WORK REQUEST: Starting from the line with "the script /metagenomes/MAGs/endoliths_MAGs_binning.sh", transcribe each line to the end of the records below. Copy them exactly and write nothing else.

(Edit difference data)
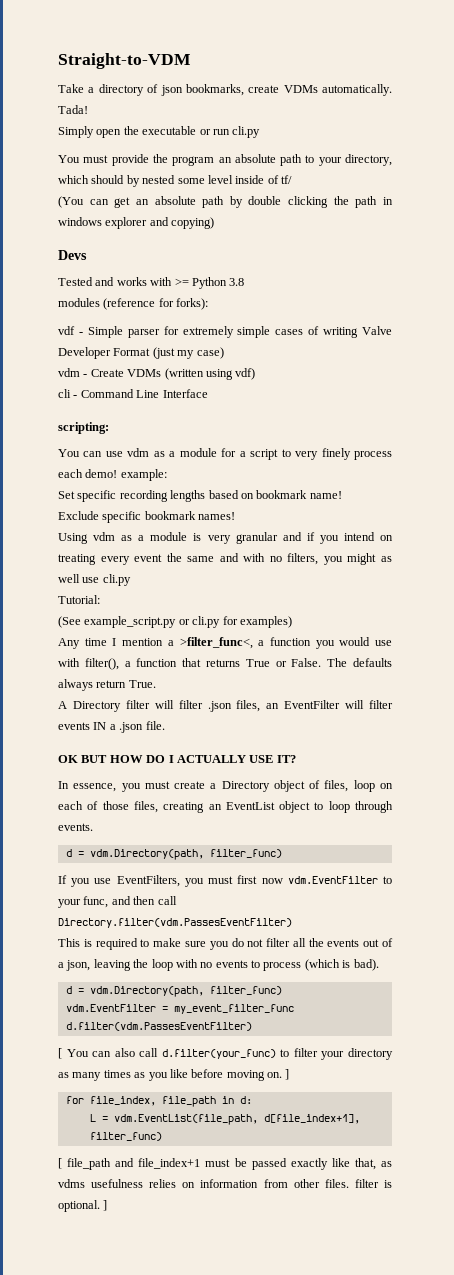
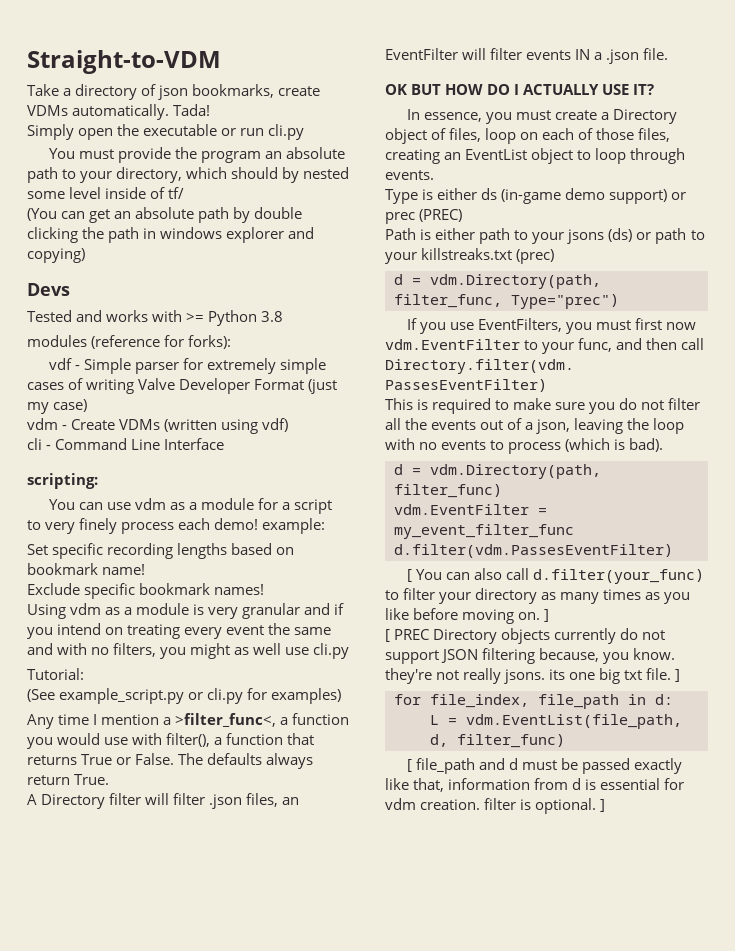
  In essence, you must create a Directory object of files, loop on each of those files, creating an EventList object to loop through events.
- d = vdm.Directory(path, filter_func)
+ Type is either ds (in-game demo support) or prec (PREC)
+ Path is either path to your jsons (ds) or path to your killstreaks.txt (prec)
+ d = vdm.Directory(path, filter_func, Type="prec")
+ [ PREC Directory objects currently do not support JSON filtering because, you know. they're not really jsons. its one big txt file. ]
- L = vdm.EventList(file_path, d[file_index+1], filter_func)
+ L = vdm.EventList(file_path, d, filter_func)
- [ file_path and file_index+1 must be passed exactly like that, as vdms usefulness relies on information from other files. filter is optional. ]
+ [ file_path and d must be passed exactly like that, information from d is essential for vdm creation. filter is optional. ]

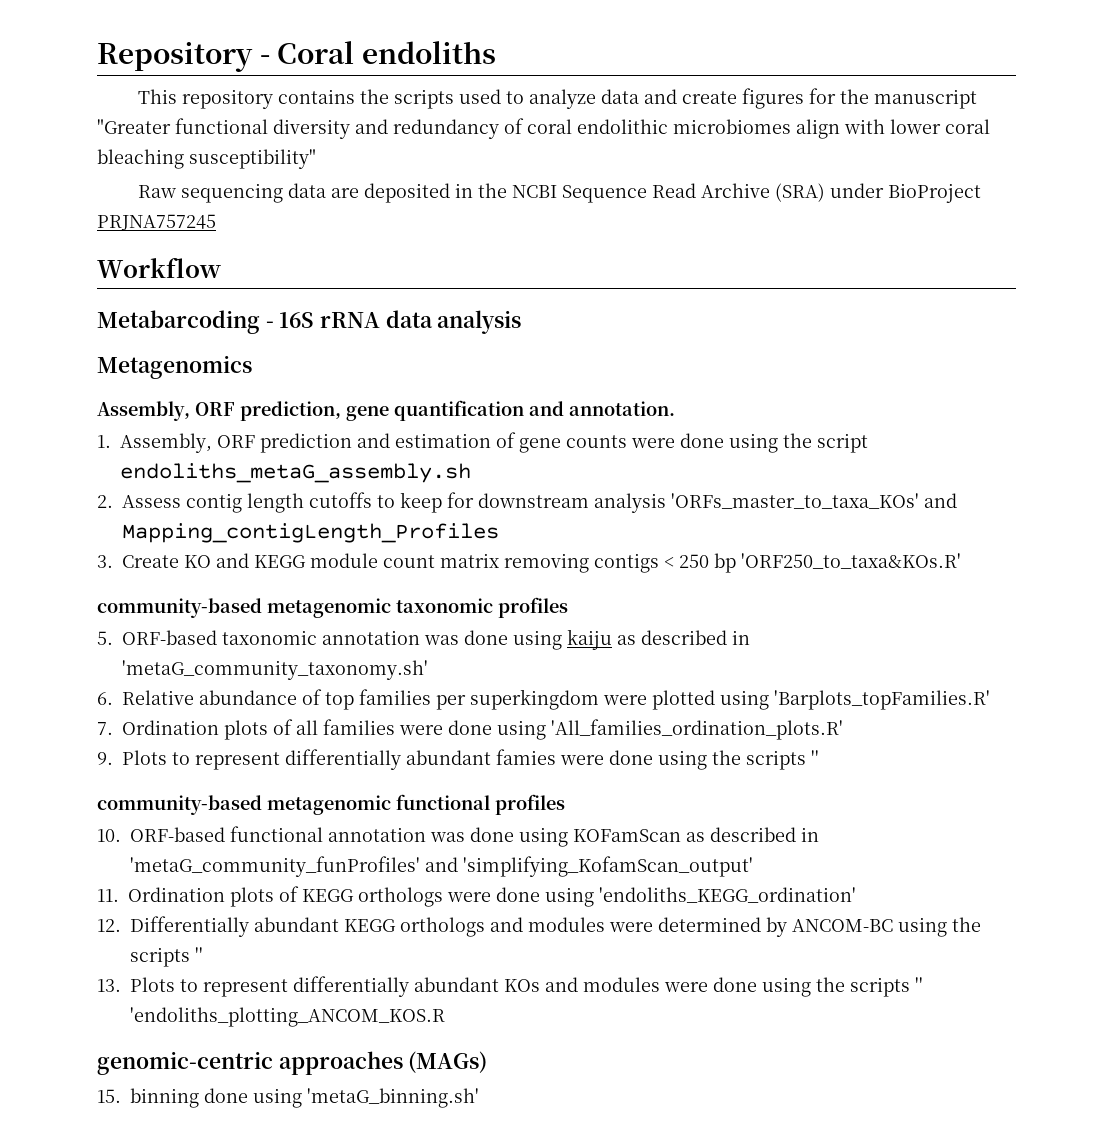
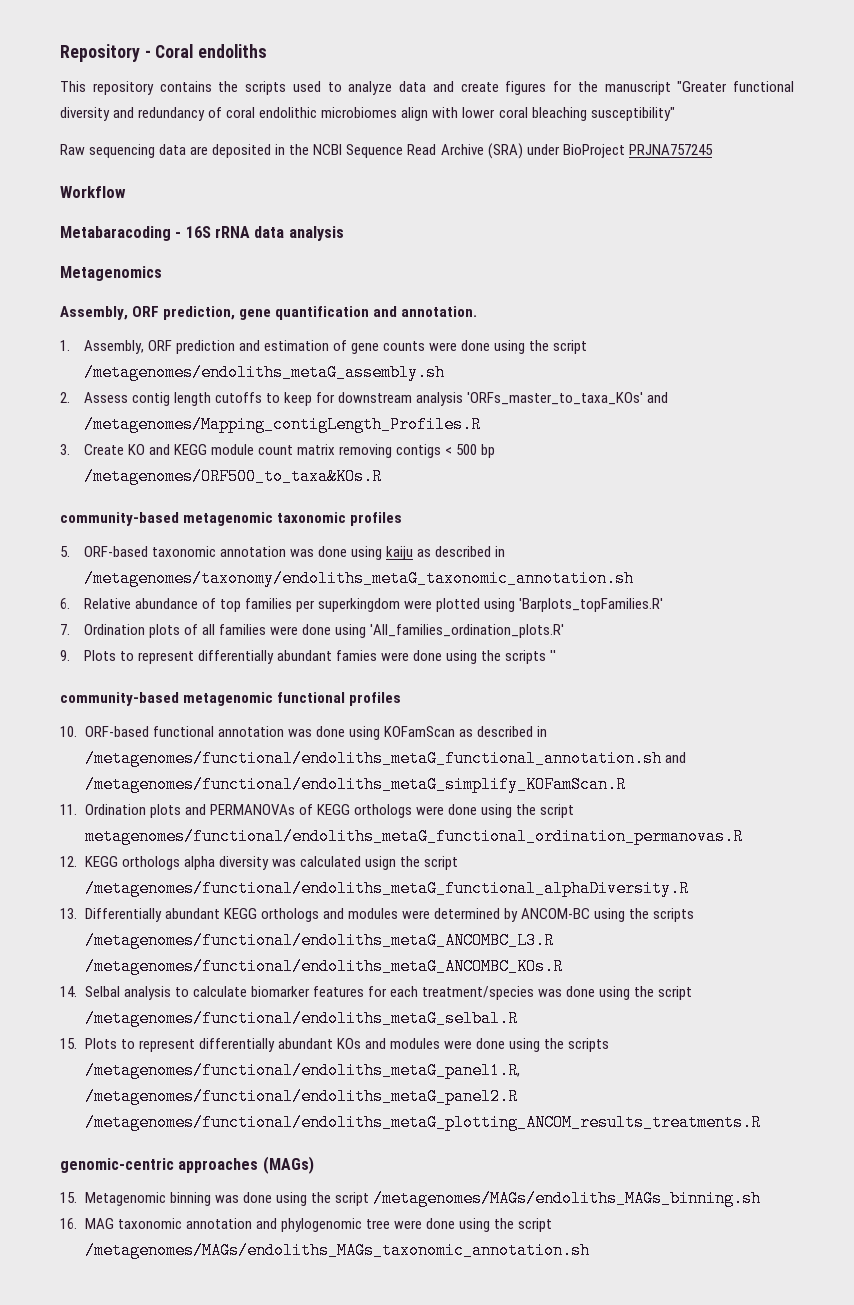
- Metabarcoding - 16S rRNA data analysis
+ Metabaracoding - 16S rRNA data analysis
- 1. Assembly, ORF prediction and estimation of gene counts were done using the script endoliths_metaG_assembly.sh
+ 1. Assembly, ORF prediction and estimation of gene counts were done using the script /metagenomes/endoliths_metaG_assembly.sh
- 2. Assess contig length cutoffs to keep for downstream analysis 'ORFs_master_to_taxa_KOs' and Mapping_contigLength_Profiles
+ 2. Assess contig length cutoffs to keep for downstream analysis 'ORFs_master_to_taxa_KOs' and /metagenomes/Mapping_contigLength_Profiles.R
- 3. Create KO and KEGG module count matrix removing contigs < 250 bp 'ORF250_to_taxa&KOs.R'
+ 3. Create KO and KEGG module count matrix removing contigs < 500 bp /metagenomes/ORF500_to_taxa&KOs.R
- 5. ORF-based taxonomic annotation was done using kaiju as described in 'metaG_community_taxonomy.sh'
+ 5. ORF-based taxonomic annotation was done using kaiju as described in /metagenomes/taxonomy/endoliths_metaG_taxonomic_annotation.sh
- 10. ORF-based functional annotation was done using KOFamScan as described in 'metaG_community_funProfiles' and 'simplifying_KofamScan_output'
+ 10. ORF-based functional annotation was done using KOFamScan as described in /metagenomes/functional/endoliths_metaG_functional_annotation.sh and /metagenomes/functional/endoliths_metaG_simplify_KOFamScan.R
- 11. Ordination plots of KEGG orthologs were done using 'endoliths_KEGG_ordination'
- 12. Differentially abundant KEGG orthologs and modules were determined by ANCOM-BC using the scripts ''
- 13. Plots to represent differentially abundant KOs and modules were done using the scripts '' 'endoliths_plotting_ANCOM_KOS.R
+ 11. Ordination plots and PERMANOVAs of KEGG orthologs were done using the script metagenomes/functional/endoliths_metaG_functional_ordination_permanovas.R
+ 12. KEGG orthologs alpha diversity was calculated usign the script /metagenomes/functional/endoliths_metaG_functional_alphaDiversity.R
+ 13. Differentially abundant KEGG orthologs and modules were determined by ANCOM-BC using the scripts /metagenomes/functional/endoliths_metaG_ANCOMBC_L3.R /metagenomes/functional/endoliths_metaG_ANCOMBC_KOs.R
+ 14. Selbal analysis to calculate biomarker features for each treatment/species was done using the script /metagenomes/functional/endoliths_metaG_selbal.R
+ 15. Plots to represent differentially abundant KOs and modules were done using the scripts /metagenomes/functional/endoliths_metaG_panel1.R, /metagenomes/functional/endoliths_metaG_panel2.R /metagenomes/functional/endoliths_metaG_plotting_ANCOM_results_treatments.R
- 15. binning done using 'metaG_binning.sh'
+ 15. Metagenomic binning was done using the script /metagenomes/MAGs/endoliths_MAGs_binning.sh
+ 16. MAG taxonomic annotation and phylogenomic tree were done using the script /metagenomes/MAGs/endoliths_MAGs_taxonomic_annotation.sh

SOLVED EXERCISE:
+ 15. Metagenomic binning was done using the script /metagenomes/MAGs/endoliths_MAGs_binning.sh
+ 16. MAG taxonomic annotation and phylogenomic tree were done using the script /metagenomes/MAGs/endoliths_MAGs_taxonomic_annotation.sh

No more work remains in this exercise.